Car, non, on ne guérit pas de l’endométriose aujourd’hui. Il existe des traitements hormonaux pour atténuer les symptômes, mais certaines conséquences changent la vie des femmes jusqu’à leur ménopause. « Par exemple, explique Laura, je regarde toujours s’il y a des toilettes quand j’arrive quelque part. À cause de mon endométriose, j’ai des crises de diarrhées qui sont instantanées, je dois aller aux toilettes dans la minute ».
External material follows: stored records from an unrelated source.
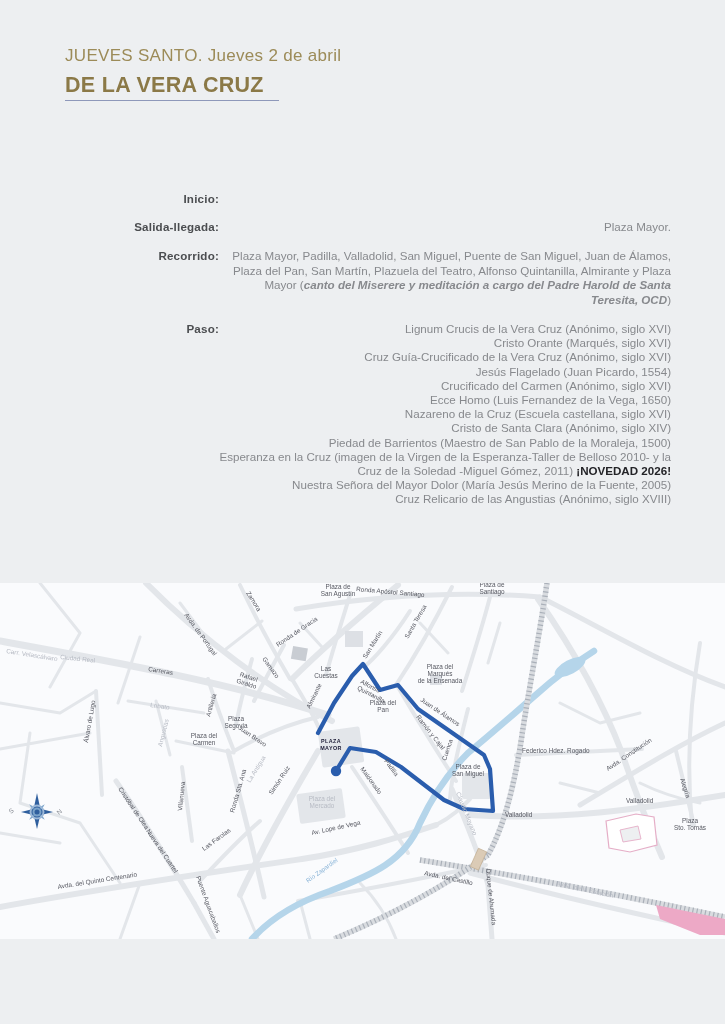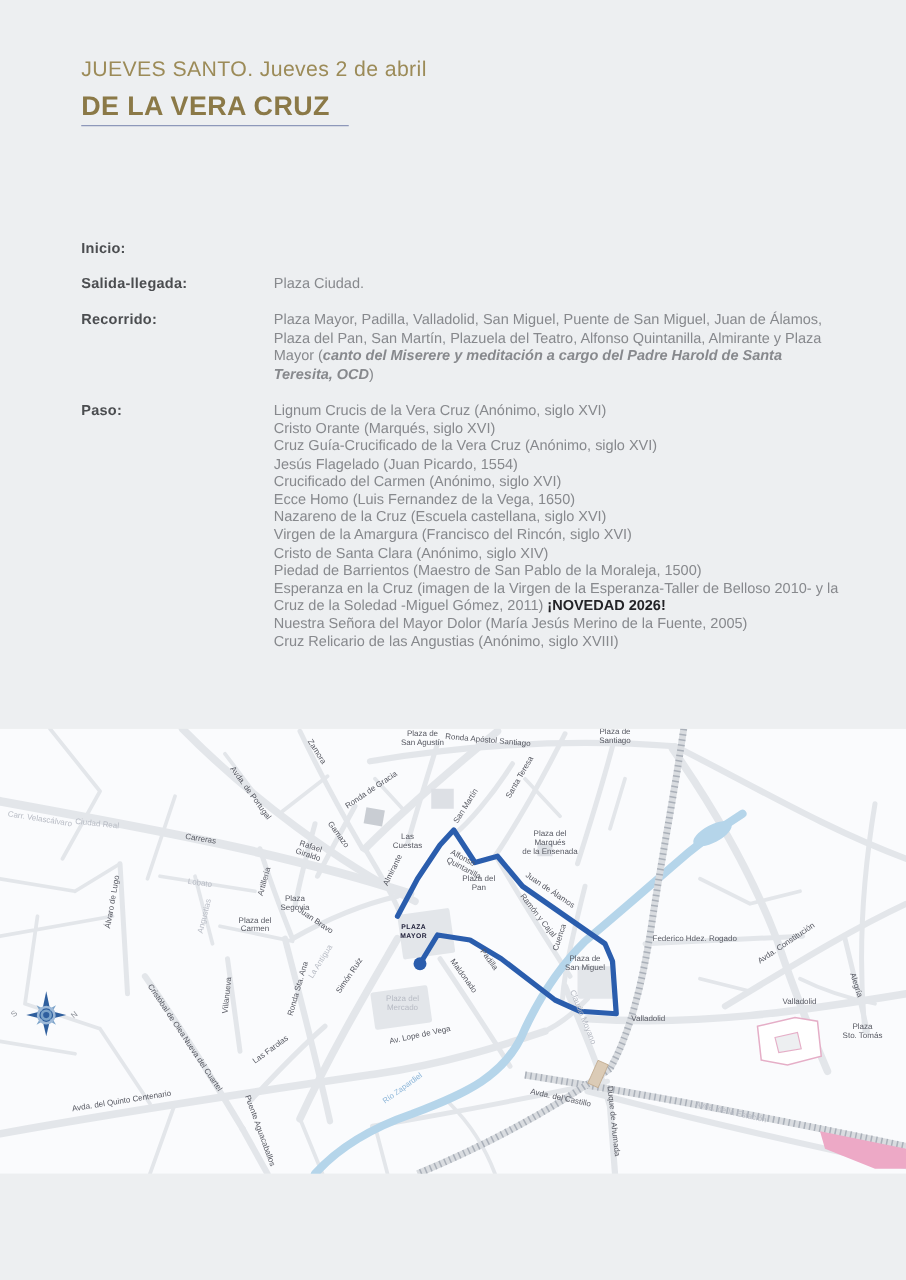--- a/index.html
+++ b/index.html
@@ -10,7 +10,7 @@
   .title .line{display:table;font-size:21.5px;font-weight:700;color:#8b7947;letter-spacing:.3px;
     line-height:25px;padding:0 15px 2px 0;border-bottom:1.6px solid #8e98ba;margin-bottom:4px;white-space:nowrap;}
   .details{position:absolute;left:65px;top:192px;width:606px;font-size:11.6px;color:#87898d;}
-  .drow{display:flex;align-items:flex-start;margin-bottom:15px;}
+  .drow{display:flex;align-items:flex-start;margin-bottom:15px;text-align:right;}
   .dlabel{flex:0 0 154px;font-weight:700;color:#4b4d50;letter-spacing:.2px;}
   .dvalue{flex:1;line-height:14.4px;}
   .em{font-weight:700;font-style:italic;}

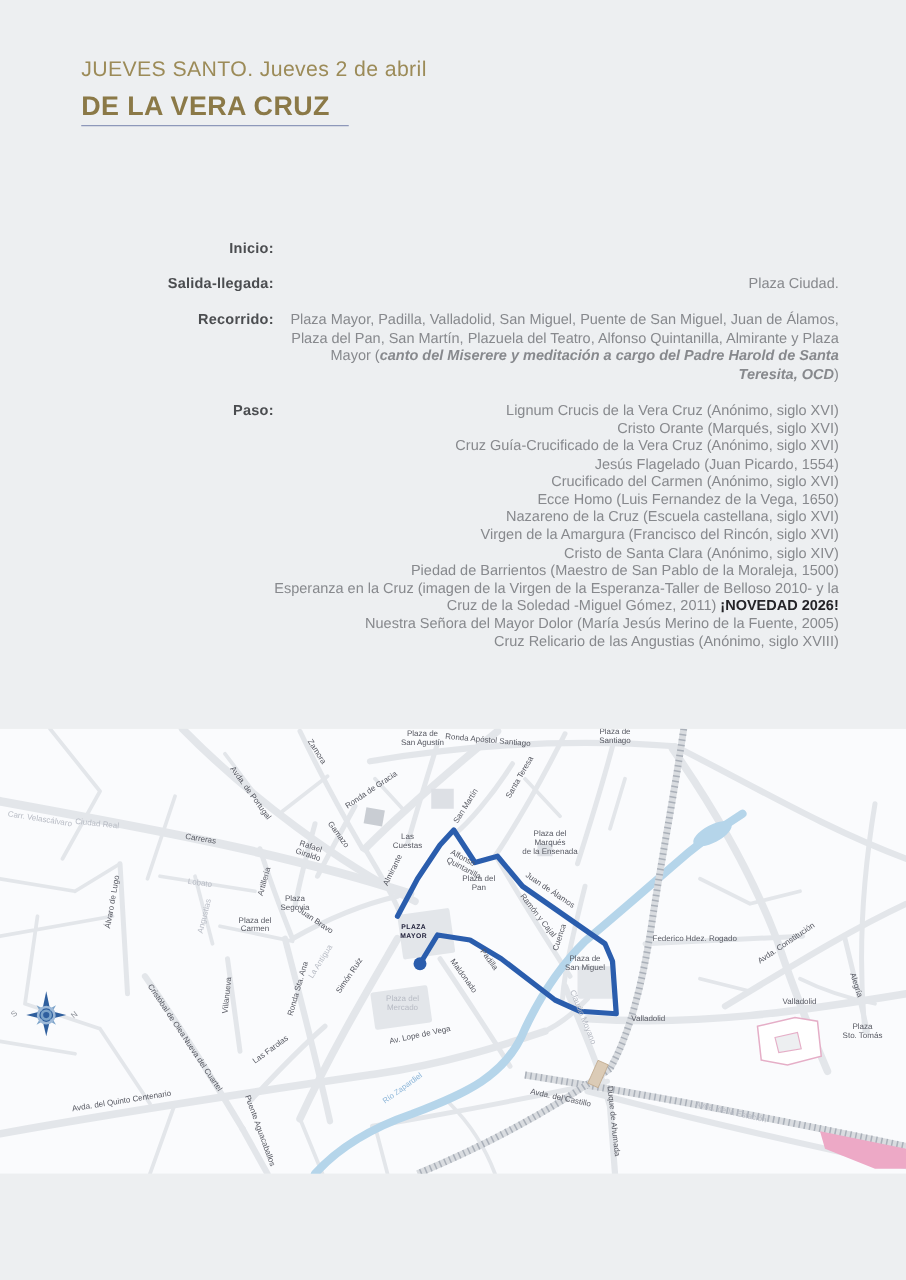--- a/index.html
+++ b/index.html
@@ -42,7 +42,7 @@
     </div>
     <div class="drow">
       <div class="dlabel">Salida-llegada:</div>
-      <div class="dvalue">Plaza Ciudad.</div>
+      <div class="dvalue">Plaza Mayor.</div>
     </div>
     <div class="drow">
       <div class="dlabel">Recorrido:</div>

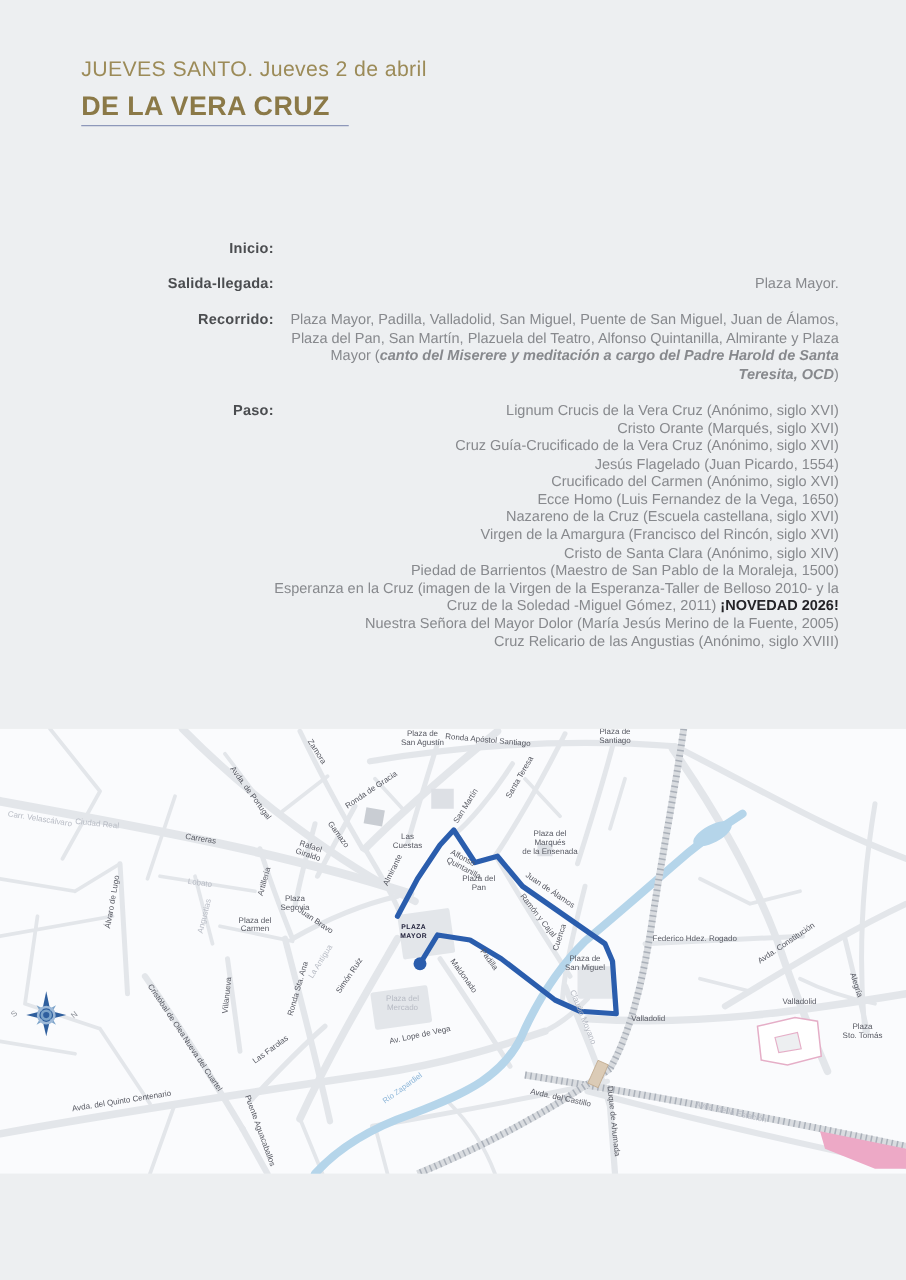--- a/index.html
+++ b/index.html
@@ -59,7 +59,6 @@
             <li>Crucificado del Carmen (Anónimo, siglo XVI)</li>
             <li>Ecce Homo (Luis Fernandez de la Vega, 1650)</li>
             <li>Nazareno de la Cruz (Escuela castellana, siglo XVI)</li>
-            <li>Virgen de la Amargura (Francisco del Rincón, siglo XVI)</li>
             <li>Cristo de Santa Clara (Anónimo, siglo XIV)</li>
             <li>Piedad de Barrientos (Maestro de San Pablo de la Moraleja, 1500)</li>
             <li>Esperanza en la Cruz (imagen de la Virgen de la Esperanza-Taller de Belloso 2010- y la Cruz de la Soledad -Miguel Gómez, 2011) <span class="hl">¡NOVEDAD 2026!</span></li>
Pas toujours facile de parler de ce genre de conséquences qui touchent à l’intime. « Il y a aussi beaucoup de couples qui ne tiennent pas à cause de cette maladie. Quand on a des lésions au niveau du vagin, les rapports sont extrêmement douloureux, la libido baisse, on n’a plus envie car on a mal, on pleure, on saigne. Beaucoup de couples ne résistent pas à cela ».
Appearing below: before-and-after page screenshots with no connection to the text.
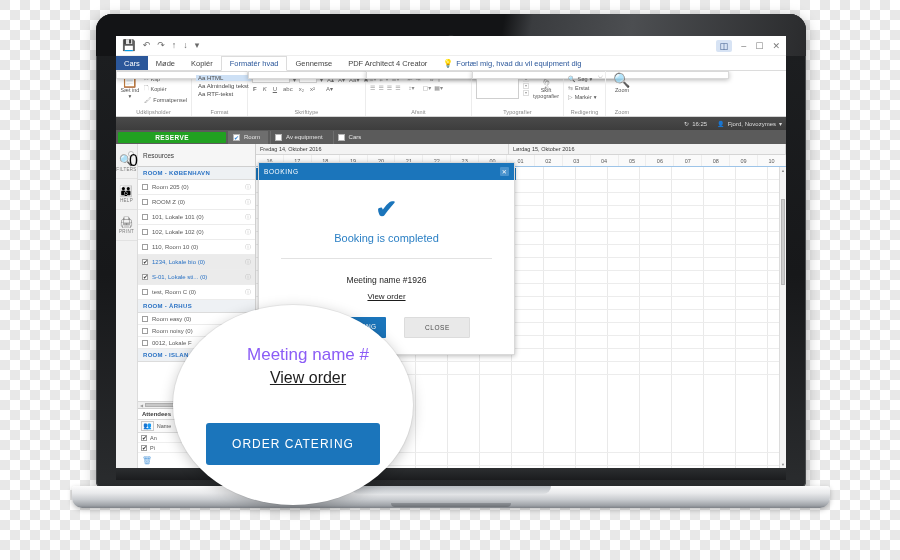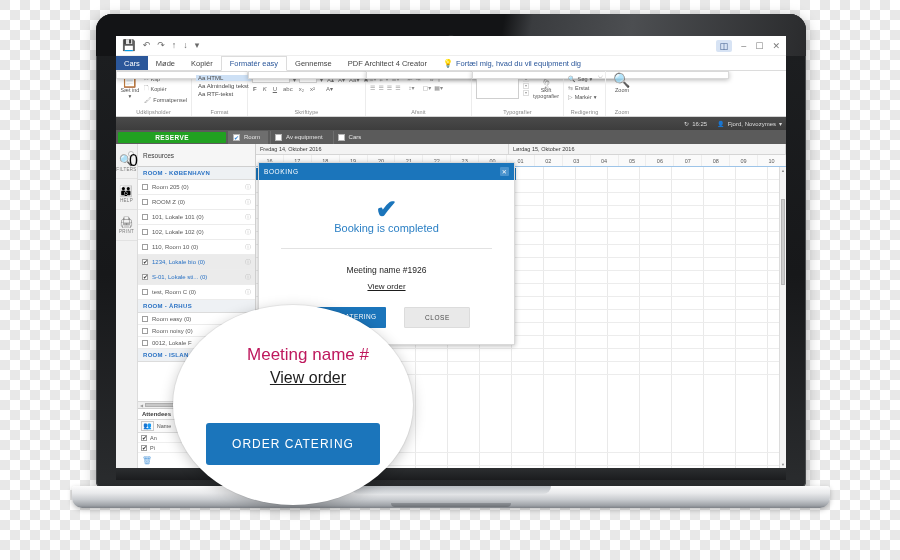--- a/index.html
+++ b/index.html
@@ -255,7 +255,7 @@
         <div class="tab tab-file">Cars</div>
         <div class="tab">Møde</div>
         <div class="tab">Kopiér</div>
-        <div class="tab tab-active">Formatér easy</div>
+        <div class="tab tab-active">Formatér hvad</div>
         <div class="tab">Gennemse</div>
         <div class="tab">PDF Architect 4 Creator</div>
         <div class="tab tab-tellme">

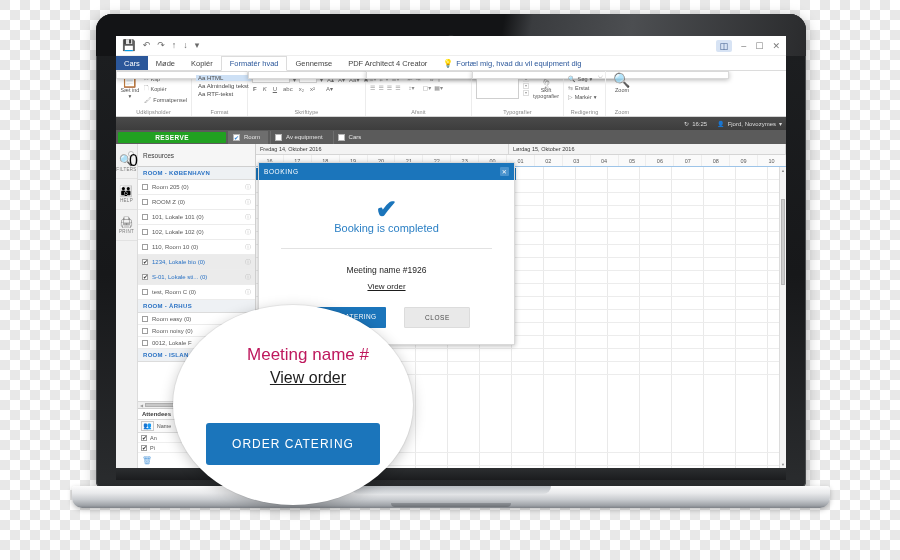--- a/index.html
+++ b/index.html
@@ -194,7 +194,7 @@
     display:flex; align-items:center; justify-content:center; border-radius:1px;}
   .dlg-body{ padding:16px 0 0; text-align:center; }
   .check{ font-size:26px; color:#1b75bb; line-height:26px; font-weight:bold; }
-  .dlg-msg{ font-size:11px; color:#2a7fc4; margin-top:0; margin-bottom:14px;}
+  .dlg-msg{ font-size:11px; color:#2a7fc4; margin-top:10px; margin-bottom:14px;}
   .dlg-sep{ height:1px; background:#e2e2e2; margin:0 22px; }
   .dlg-meet{ font-size:8.5px; color:#1d1d1d; margin-top:16px; }
   .dlg-view{ font-size:8px; color:#1d1d1d; text-decoration:underline; margin-top:3px; display:inline-block;}

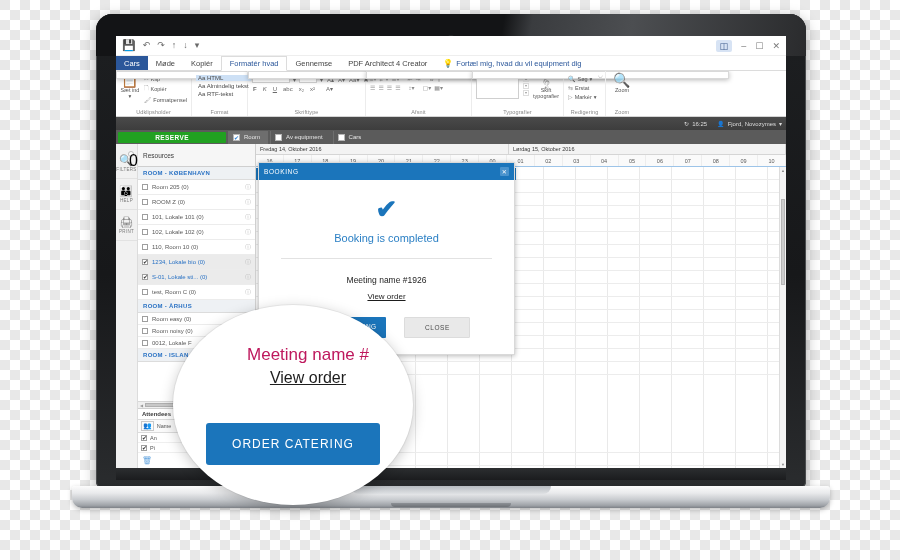--- a/index.html
+++ b/index.html
@@ -215,7 +215,7 @@
   }
   .mag-inner{ position:absolute; inset:0; display:flex; flex-direction:column;
     align-items:center; justify-content:center; }
-  .mag-meet{ font-size:17px; color:#be185d; white-space:nowrap; margin-left:30px;text-align:center;}
+  .mag-meet{ font-size:17px; color:#8b5cf6; white-space:nowrap; margin-left:30px;text-align:center;}
   .mag-view{ font-size:16px; color:#1d1d1d; text-decoration:underline; margin-top:4px; margin-left:30px;}
   .mag-btn{ margin-top:36px; background:#1b75bb; color:#fff; font-size:12px; letter-spacing:1px;
     padding:14px 26px; border-radius:3px; white-space:nowrap;}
Si Laura est têtue, elle apprend aussi à être résiliente et a réussi à faire de cette maladie un combat qu’elle mène grâce à son association Toi mon endo.

SUR LE TERRAIN

Des assos pour aider

La sensibilisation à l’endométriose, Laura et Émilie s’évertuent à la faire via leurs associations respectives : Toi mon endo et Endométriose Belgique. C’est ainsi qu’il existe aujourd’hui des sensibilisations du grand public en milieu scolaire, mais aussi et surtout que le mot endométriose a été prononcé et débattu dans les différents hémicycles du pays. Résultat, la Wallonie, Bruxelles et la Fédération Wallonie-Bruxelles ont décidé de donner des moyens pour davantage de sensibilisation. Au fédéral, Laura aimerait être soutenue pour mettre en place un projet pour sensibiliser les professionnel·les, mais aussi pour obtenir un remboursement adéquat à la réalité des patientes.